Unit Testing & Primary Keys

Unit Testing & Primary Keys - unit-testing

I am new to Unit Testing and think I might have dug myself into a corner.
In your Unit Tests, what is the better way to handle primary keys?
Hopefully an example will paint some context. If create several instances of an object (Lets' say Person).
My unit test is to test the correct relationships are being created.
My code is to create Homer, he children Bart and Lisa. He also has a friend Barney, Karl & Lenny.
I've seperated my data layer with an Interface. My preference is to keep the primary key simple. Eg On Save, Person.ProductID = new Random().Next(10000); instead of say Barney.PersonID = 9110 Homer.PersonID = 3243 etc.
It doesn't matter what the primary key is, it just needs to be unique.
Any thoughts???
EDIT:
Sorry I haven't made it clear. My project is setup to use Dependency Injection. The data layer is totally separate. The focus of my question is, what is practical?

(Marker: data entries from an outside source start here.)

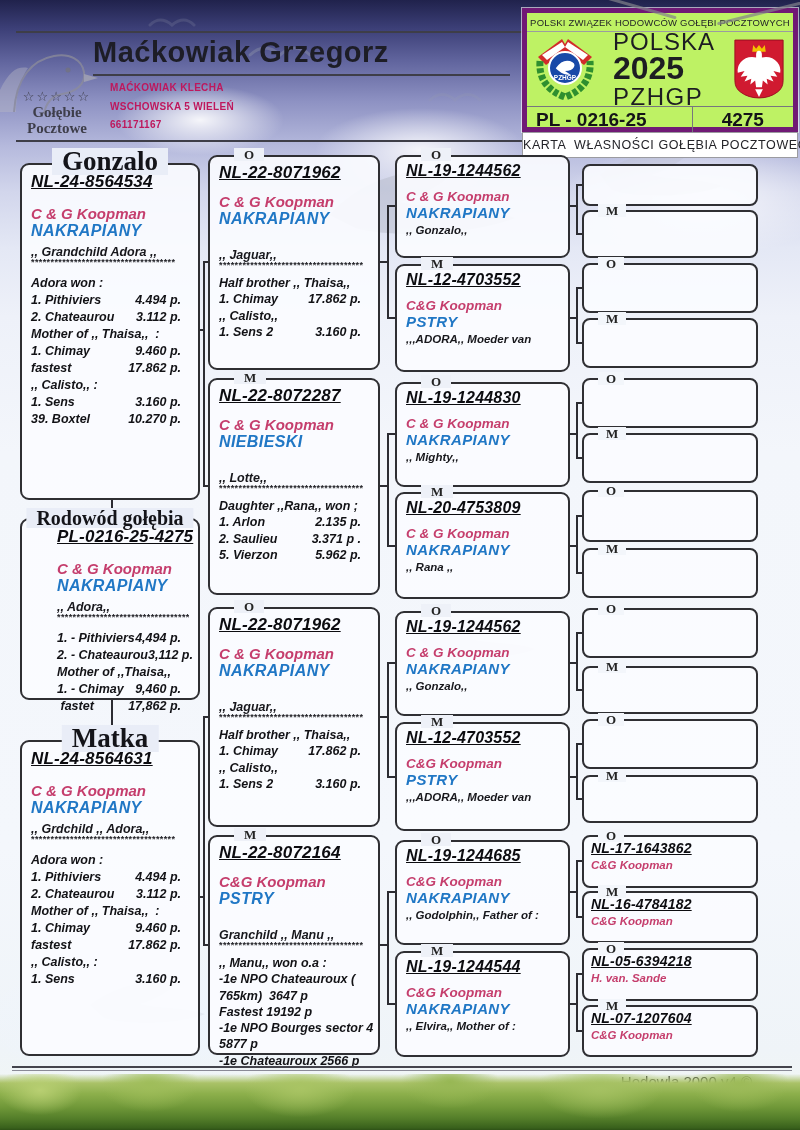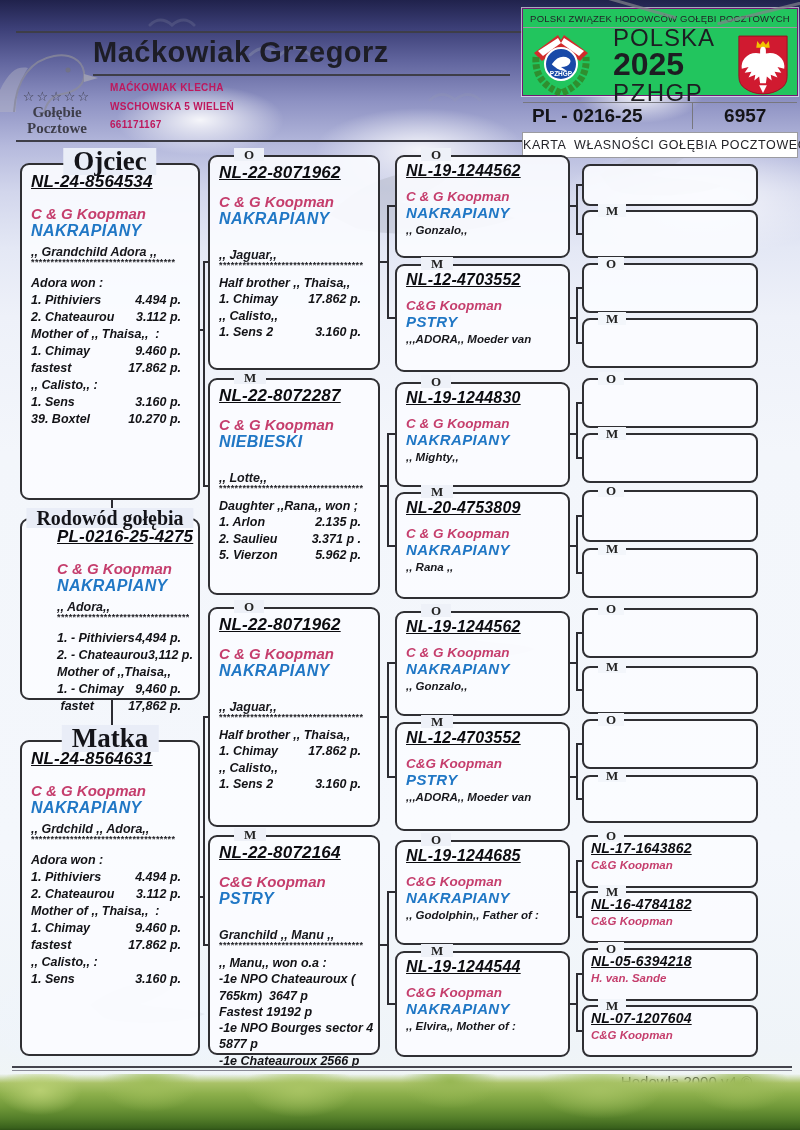--- a/index.html
+++ b/index.html
@@ -28,22 +28,22 @@
   
   .hline{position:absolute;background:#3e3e48;}
   .breeder-title{position:absolute;left:93px;top:36px;font-size:29px;font-weight:bold;
     color:#1d1d26;letter-spacing:.5px;}
   .addr{position:absolute;left:110px;font-size:10px;font-weight:bold;color:#be185d;letter-spacing:.3px;}
   .logo{position:absolute;left:6px;top:90px;width:102px;text-align:center;color:#3e3e4a;line-height:1.08;}
   .logo .stars{font-size:13px;letter-spacing:2px;}
   .logo .lg{font-family:"Liberation Serif",serif;font-weight:bold;font-size:15px;}
   .pigeon-sketch{position:absolute;left:0;top:30px;opacity:.75;}
   
-  .stamp{position:absolute;left:522px;top:8px;width:276px;height:88px;background:#22c55e;
-    border:1px solid #701a75;box-sizing:border-box;box-shadow:0 0 0 1px rgba(255,255,255,.6);}
+  .stamp{position:absolute;left:522px;top:8px;width:276px;height:124px;background:#bef264;
+    border:5px solid #701a75;box-sizing:border-box;box-shadow:0 0 0 1px rgba(255,255,255,.6);}
   .stamp .assoc{font-size:9.5px;color:#232328;text-align:center;padding:4px 2px 3px;
     border-bottom:1px solid #9b9ba0;letter-spacing:.2px;white-space:nowrap;}
   .stamp .mid{display:flex;align-items:center;justify-content:space-between;height:74px;padding:0 7px;}
   .stamp .ctr{text-align:left;color:#1d1d22;line-height:.98;}
   .stamp .country{font-size:24px;letter-spacing:1px;}
   .stamp .year{font-size:32px;font-weight:bold;}
   .stamp .org{font-size:24px;letter-spacing:1.5px;}
   .stamp .brow{display:flex;border-top:1px solid #77777e;font-weight:bold;font-size:19px;color:#141418;}
   .stamp .brow .bl{flex:1.55;padding:2px 0 2px 9px;border-right:1px solid #77777e;}
   .stamp .brow .br{flex:1;text-align:center;padding:2px 0;}
@@ -149,21 +149,21 @@
       </div>
       <svg width="54" height="66" viewBox="0 0 56 66">
         <path d="M3 3 h50 v42 q0 8 -6 12 q-8 6 -19 6 q-11 0 -19 -6 q-6 -4 -6 -12 z" fill="#d01a30" stroke="#9a0f20"></path>
         <path d="M22 8 l3 4 3 -4 3 4 3 -4 1 7 h-14 z" fill="#f2c200"></path>
         <path d="M28 14 q3 0 3 4 l0 3 q10 -2 16 5 q4 5 3 11 l-7 -2 4 6 -7 -1 3 6 -7 -3 1 6 -5 -4 -1 7 h-6 l-1 -7 -5 4 1 -6 -7 3 3 -6 -7 1 4 -6 -7 2 q-1 -6 3 -11 q6 -7 16 -5 l0 -3 q0 -4 3 -4 z" fill="#fff"></path>
         <path d="M24 54 h8 l-4 8 z" fill="#fff"></path>
       </svg>
     </div>
     <div class="brow">
       <div class="bl">PL - 0216-25</div>
-      <div class="br">6957</div>
+      <div class="br">4275</div>
     </div>
   </div>
   <div class="cancel" style="left:588px;top:4px;width:90px;transform:rotate(16deg)"></div>
   <div class="cancel" style="left:716px;top:12px;width:86px;transform:rotate(-14deg)"></div>
   <div class="karta">KARTA  WŁASNOŚCI GOŁĘBIA POCZTOWEGO</div>
 
   <div id="connectors">
       <div class="line" style="left: 200px; top: 329px; width: 5px; height: 2px;"></div>
       <div class="line" style="left: 203px; top: 261px; width: 2px; height: 226px;"></div>
       <div class="line" style="left: 203px; top: 261px; width: 5px; height: 2px;"></div>
@@ -218,21 +218,21 @@
       <div class="line" style="left: 576px; top: 916px; width: 6px; height: 2px;"></div>
       <div class="line" style="left: 570px; top: 1003px; width: 8px; height: 2px;"></div>
       <div class="line" style="left: 576px; top: 973px; width: 2px; height: 59px;"></div>
       <div class="line" style="left: 576px; top: 973px; width: 6px; height: 2px;"></div>
       <div class="line" style="left: 576px; top: 1030px; width: 6px; height: 2px;"></div>
       <div class="line" style="left: 111px; top: 500px; width: 2px; height: 18px;"></div>
       <div class="line" style="left: 111px; top: 698px; width: 2px; height: 42px;"></div>
     </div>
   <div id="tree">
       <div class="pbox g1" style="left: 20px; top: 163px; width: 180px; height: 337px;">
-        <span class="btitle">Ojciec</span>
+        <span class="btitle">Gonzalo</span>
         <div class="binner">
           <div class="ring">NL-24-8564534</div>
           <div class="breeder">C &amp; G Koopman</div>
           <div class="strain">NAKRAPIANY</div>
           <div class="bname">,, Grandchild Adora ,,</div>
           <div class="bstars">*************************************</div>
           <div class="bresults">
             <div class="rline"><span class="rt">Adora won :</span></div>
             <div class="rline"><span class="rl">1. Pithiviers</span><span class="rr">4.494 p.</span></div>
             <div class="rline"><span class="rl">2. Chateaurou</span><span class="rr">3.112 p.</span></div>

I have a class called "Unique" which produces unique objects (strings, integers, etc). It makes sure they're unique per-test by keeping a internal static counter. That counter value is incremented per key generated, and included in the key somehow.
So when I'm setting up my test
var Foo = {
ID = Unique.Integer()
}
I like this as it communicates that the value is not important for this test, just the uniqueness.
I have a similar class 'Some' that does not guarantee uniqueness. I use it when I need an arbitrary value for a test. Its useful for enums and entity objects.
None of these are threadsafe or anything like that, its strictly test code.

There are several possible corners you may have dug yourself into that could ultimately lead to the question that you're asking.
Maybe you're worried about re-using primary keys and overwriting or incorrectly loading data that's already in the database (say, if you're testing against a dev database as opposed to a clean test database). In that case, I'd recommend you set up your unit tests to create their records' PKs using whatever sequence a normal application would or to test in a clean, dedicated testing database.
Maybe you're concerned about the efficacy of your code with PKs beyond a simple 1,2,3. Rest assured, this isn't something one would typically test for in a straightforward application, because most of it is outside the concern of your application: generating a number from a sequence is the DB vendor's problem, keeping track of a number in memory is the runtime/VM's problem.
Maybe you're just trying to learn what the best practice is for this sort of thing. I would suggest you set up the database by inserting records before executing your test cases using the same facilities that your application itself will use to insert records; presumably your application code will rely on a database-vended sequence number for PKs, and if so, use that. Finally, after your test cases have executed, your tests should roll back any changes they made to the database to ensure the test is idempotent over multiple executions. This is my sorry attempt of describing a design pattern called test fixtures.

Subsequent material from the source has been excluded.